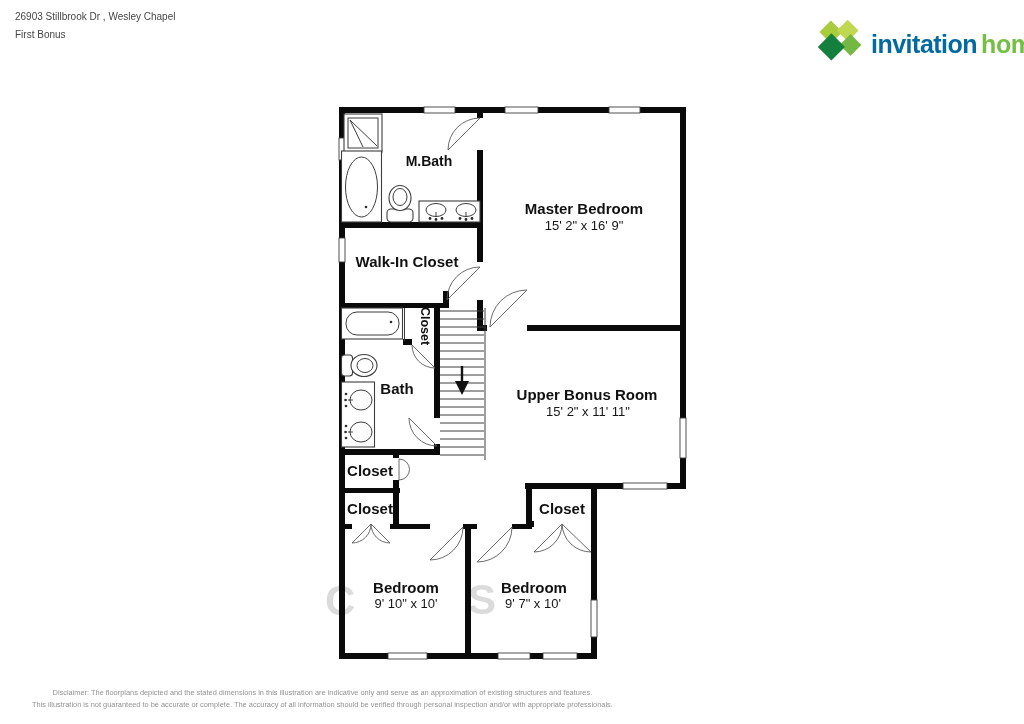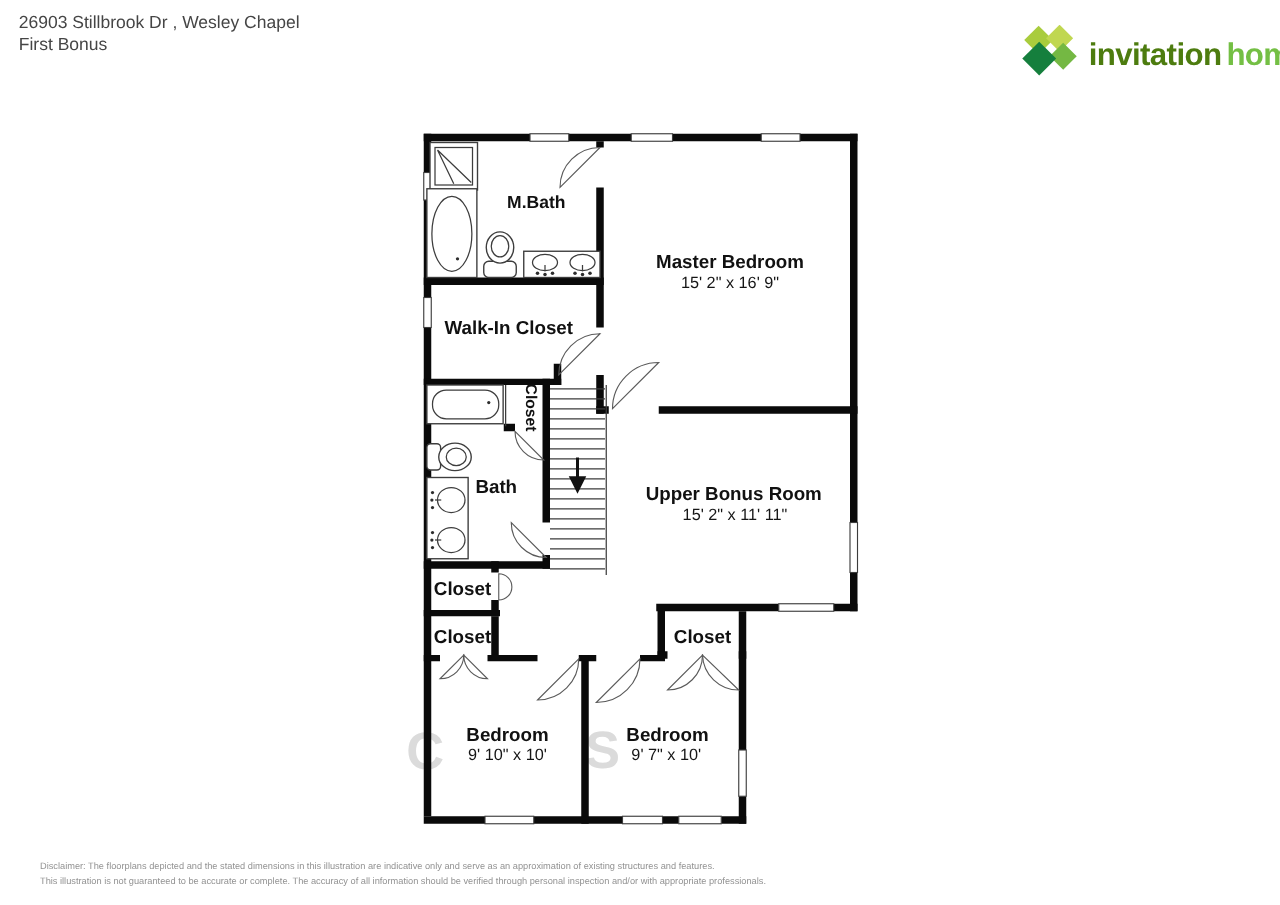--- a/index.html
+++ b/index.html
@@ -5,7 +5,7 @@
   html,body{margin:0;padding:0;background:#fff;width:1024px;height:724px;overflow:hidden;
     font-family:"Liberation Sans",sans-serif;position:relative;}
   #stage{position:absolute;inset:0;width:1024px;height:724px;}
-  .hdr{position:absolute;left:15px;top:8px;color:#454545;font-size:14px;line-height:18px;}
+  .hdr{position:absolute;left:15px;top:8px;color:#454545;font-size:10px;line-height:18px;}
   .logo{position:absolute;left:817px;top:20px;display:flex;align-items:center;gap:8px;}
   .logo-text{font-size:25px;font-weight:bold;letter-spacing:-0.5px;display:flex;align-items:baseline;}
   .brand1{color:#4d7c0f;}

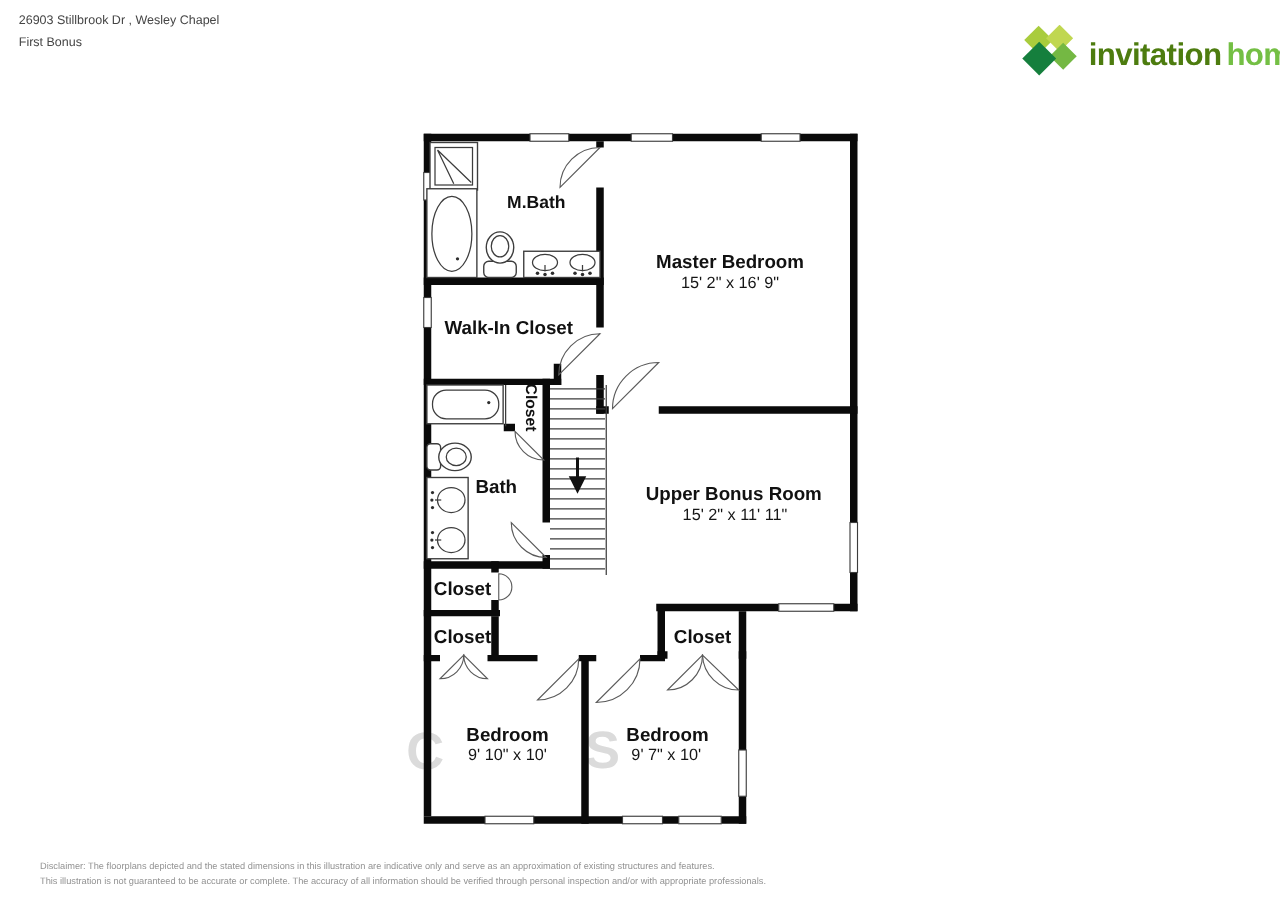--- a/index.html
+++ b/index.html
@@ -8,7 +8,7 @@
   .hdr{position:absolute;left:15px;top:8px;color:#454545;font-size:10px;line-height:18px;}
   .logo{position:absolute;left:817px;top:20px;display:flex;align-items:center;gap:8px;}
   .logo-text{font-size:25px;font-weight:bold;letter-spacing:-0.5px;display:flex;align-items:baseline;}
-  .brand1{color:#4d7c0f;}
+  .brand1{color:#0369a1;}
   .brand2{color:#74bf44;margin-left:4px;}
   .disc{position:absolute;left:32px;top:687px;color:#929292;font-size:7.4px;line-height:11.6px;white-space:nowrap;}
   svg text{font-family:"Liberation Sans",sans-serif;}

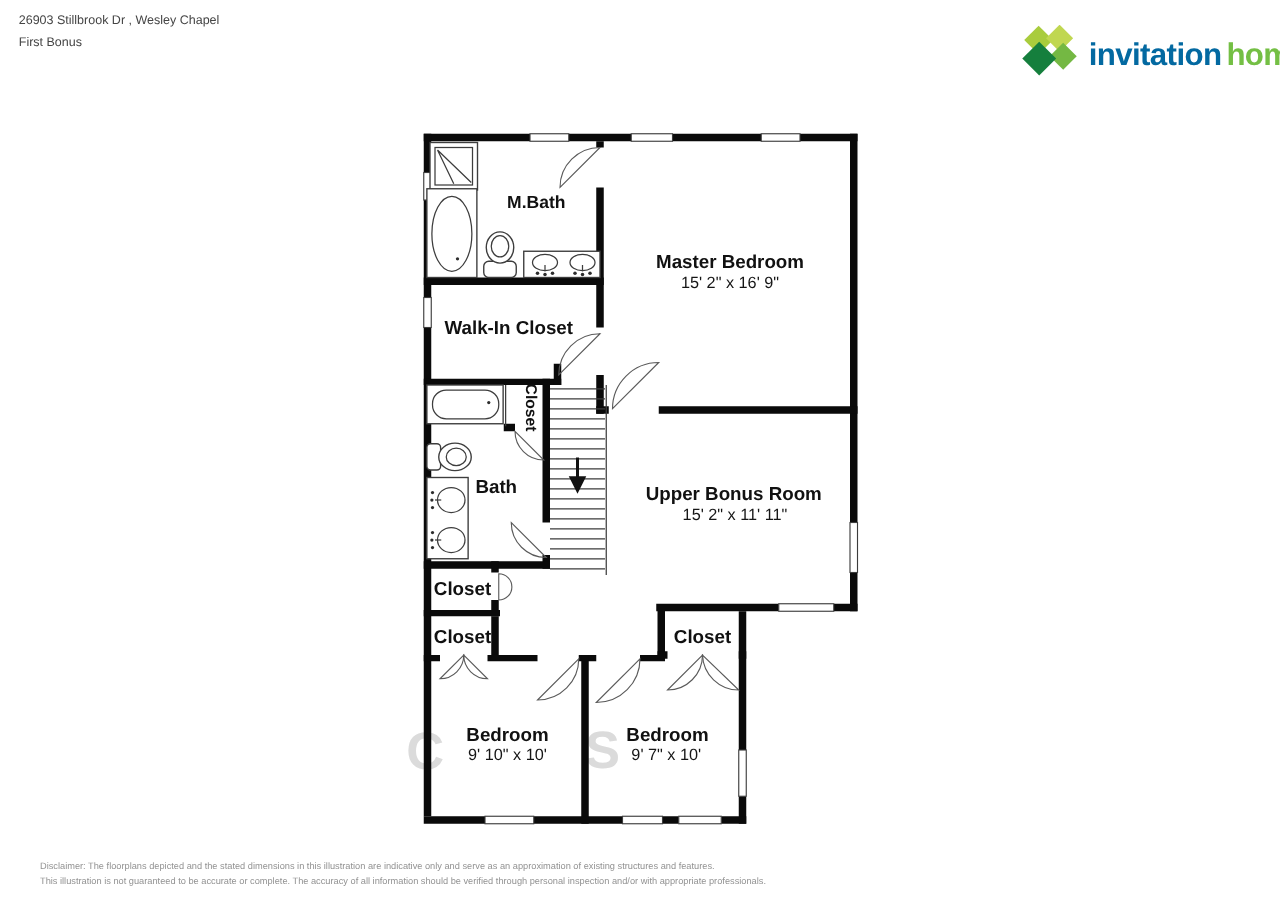--- a/index.html
+++ b/index.html
@@ -10,7 +10,7 @@
   .logo-text{font-size:25px;font-weight:bold;letter-spacing:-0.5px;display:flex;align-items:baseline;}
   .brand1{color:#0369a1;}
   .brand2{color:#74bf44;margin-left:4px;}
-  .disc{position:absolute;left:32px;top:687px;color:#929292;font-size:7.4px;line-height:11.6px;white-space:nowrap;}
+  .disc{position:absolute;left:32px;top:687px;color:#929292;font-size:7.4px;line-height:11.6px;white-space:nowrap;text-align:center;}
   svg text{font-family:"Liberation Sans",sans-serif;}
   .room-name{font-weight:bold;font-size:15px;fill:#111;}
   .room-name-sm{font-weight:bold;font-size:14px;fill:#111;}

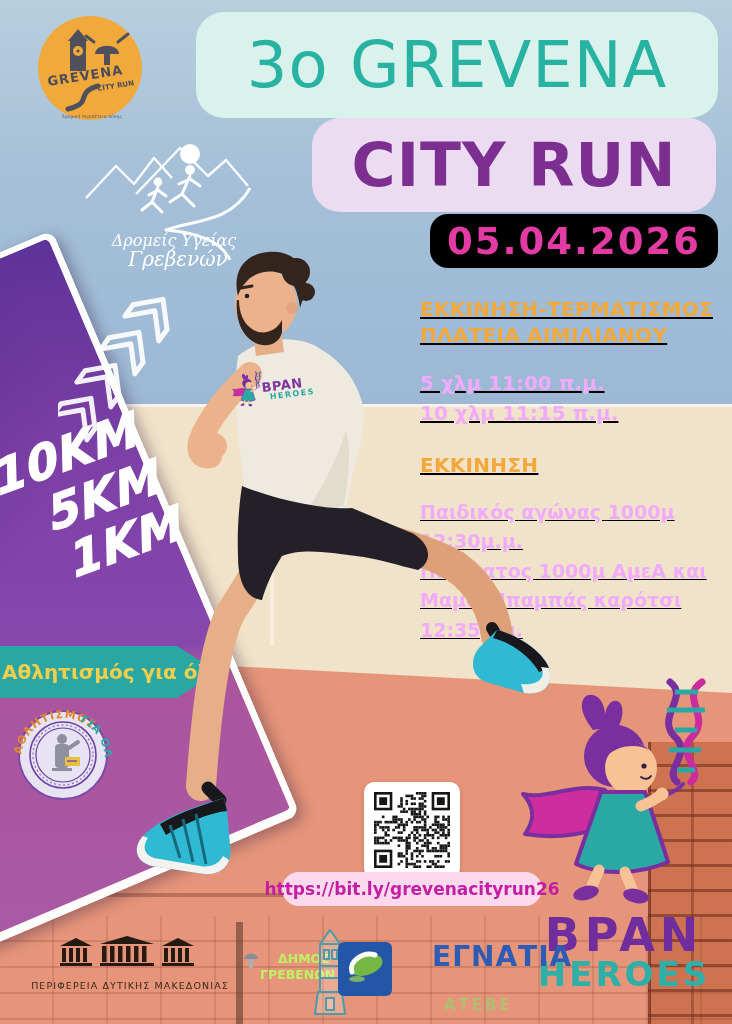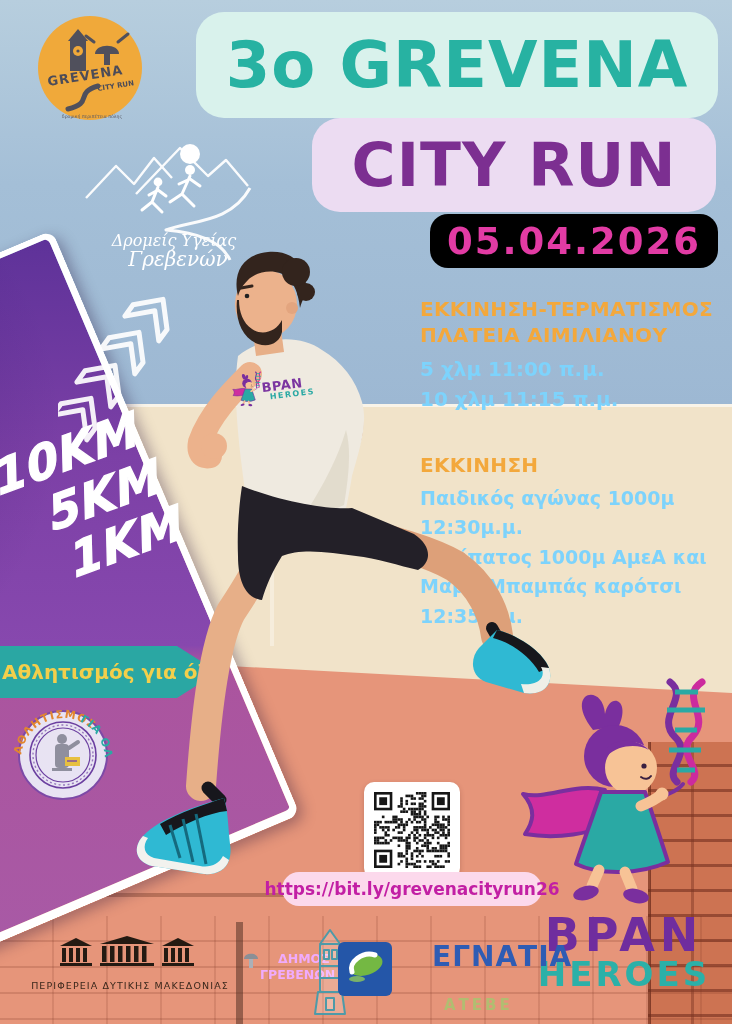--- a/index.html
+++ b/index.html
@@ -49,7 +49,7 @@
   
   .title1{left:196px;top:12px;width:522px;height:106px;background:#d9f2ec;border-radius:28px;
           display:flex;align-items:center;justify-content:center;}
-  .title1 span{color:#27b2a2;font-size:64px;font-weight:700;letter-spacing:1px;}
+  .title1 span{color:#27b2a2;font-size:64px;font-weight:400;letter-spacing:1px;}
   .title2{left:312px;top:118px;width:404px;height:94px;background:#ecdcf2;border-radius:28px;
           display:flex;align-items:center;justify-content:center;}
   .title2 span{color:#7c2f91;font-size:60px;font-weight:900;letter-spacing:1px;}

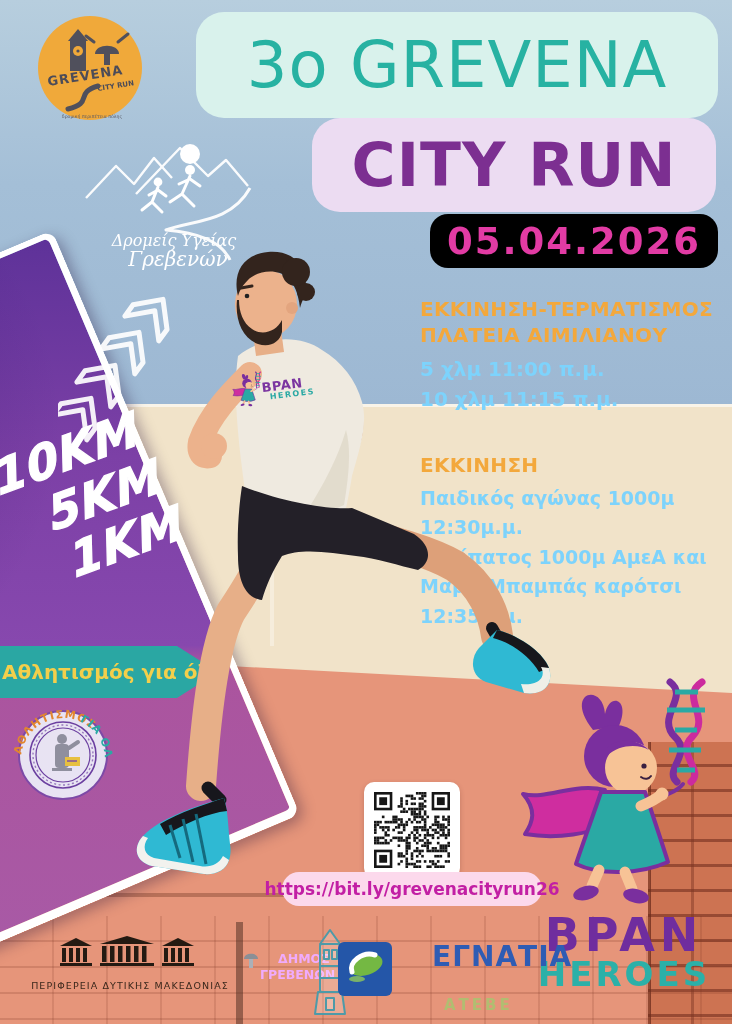--- a/index.html
+++ b/index.html
@@ -58,7 +58,7 @@
   .datebox span{color:#e23ba4;font-size:37px;font-weight:900;letter-spacing:2px;}
 
   
-  .sched{width:312px;}
+  .sched{width:312px;text-decoration:underline;}
   .sched .h{color:#f3a83c;font-weight:800;font-size:20px;line-height:1.3;letter-spacing:.3px;}
   .sched .b{color:#7dd3fc;font-weight:700;font-size:20px;line-height:1.5;margin-top:6px;}
   .sched1{left:420px;top:296px;}

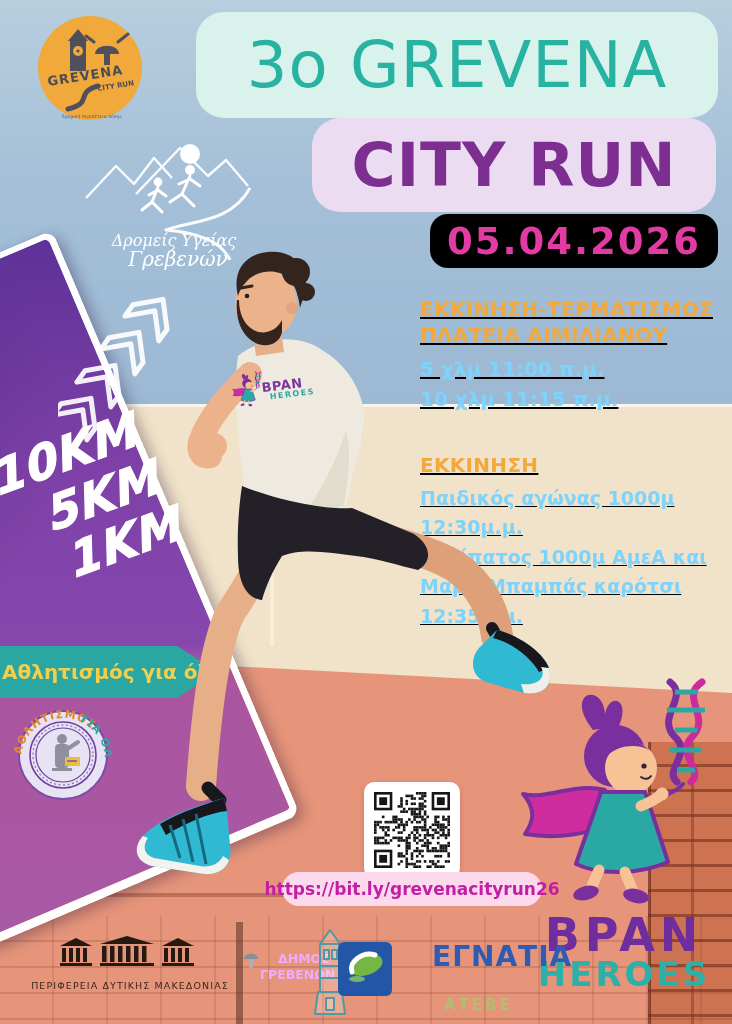--- a/index.html
+++ b/index.html
@@ -60,7 +60,7 @@
   
   .sched{width:312px;text-decoration:underline;}
   .sched .h{color:#f3a83c;font-weight:800;font-size:20px;line-height:1.3;letter-spacing:.3px;}
-  .sched .b{color:#7dd3fc;font-weight:700;font-size:20px;line-height:1.5;margin-top:6px;}
+  .sched .b{color:#f0abfc;font-weight:700;font-size:20px;line-height:1.5;margin-top:20px;}
   .sched1{left:420px;top:296px;}
   .sched2{left:420px;top:452px;}
   .sched2 .b{font-size:19px;line-height:1.55;}

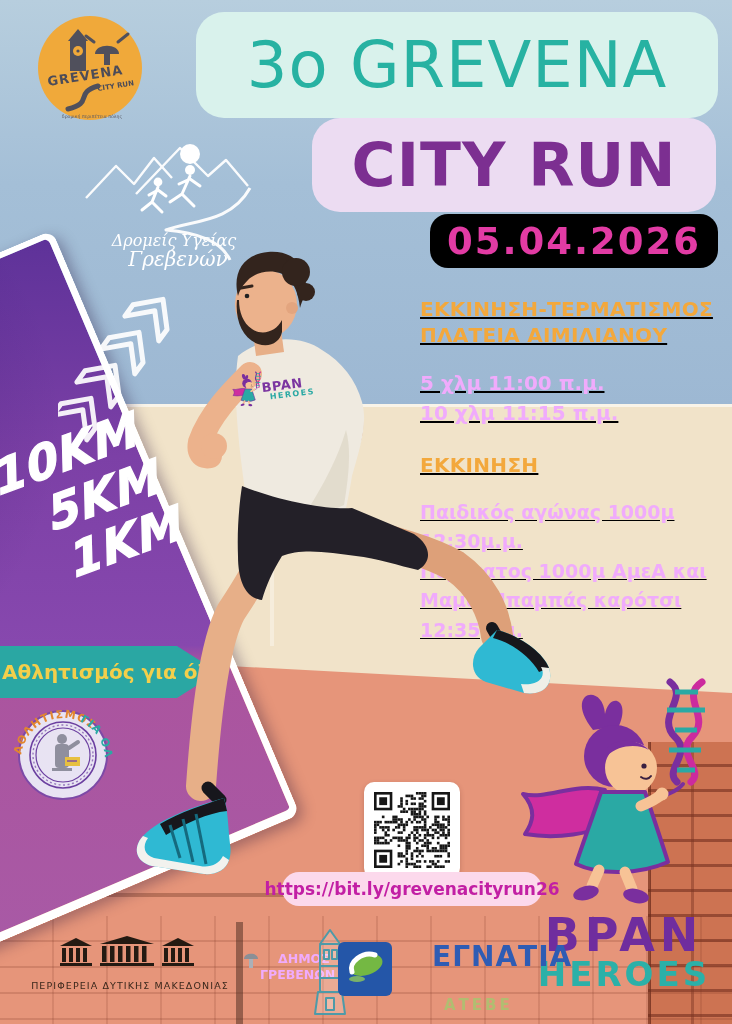--- a/index.html
+++ b/index.html
@@ -86,7 +86,7 @@
   
   .govtext{left:8px;top:977px;width:244px;text-align:center;color:#3b281c;
            font-size:9.5px;font-weight:400;letter-spacing:1.1px;line-height:1.9;}
-  .muni{left:260px;top:951px;width:80px;color:#f0abfc;font-weight:800;font-size:12.5px;line-height:1.3;}
+  .muni{left:260px;top:951px;width:80px;color:#bef264;font-weight:800;font-size:12.5px;line-height:1.3;}
   .muni .l1{padding-left:18px;}
   .egname{left:400px;top:940px;color:#2e5cb4;font-weight:800;font-size:28px;letter-spacing:1px;margin-left:32px;}
   .egsub{left:444px;top:996px;color:#a8c570;font-weight:600;font-size:15px;letter-spacing:3px;opacity:.85;}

- DIRECTIONS FOR THIS TASK:
Find all lines in the records that hold the word "white". Copy them.

- FINISHED EXERCISE:
   .disc{position:absolute;left:32px;top:687px;color:#929292;font-size:7.4px;line-height:11.6px;white-space:nowrap;}
-  .disc{position:absolute;left:32px;top:687px;color:#929292;font-size:7.4px;line-height:11.6px;white-space:nowrap;}
+  .disc{position:absolute;left:32px;top:687px;color:#929292;font-size:7.4px;line-height:11.6px;white-space:nowrap;text-align:center;}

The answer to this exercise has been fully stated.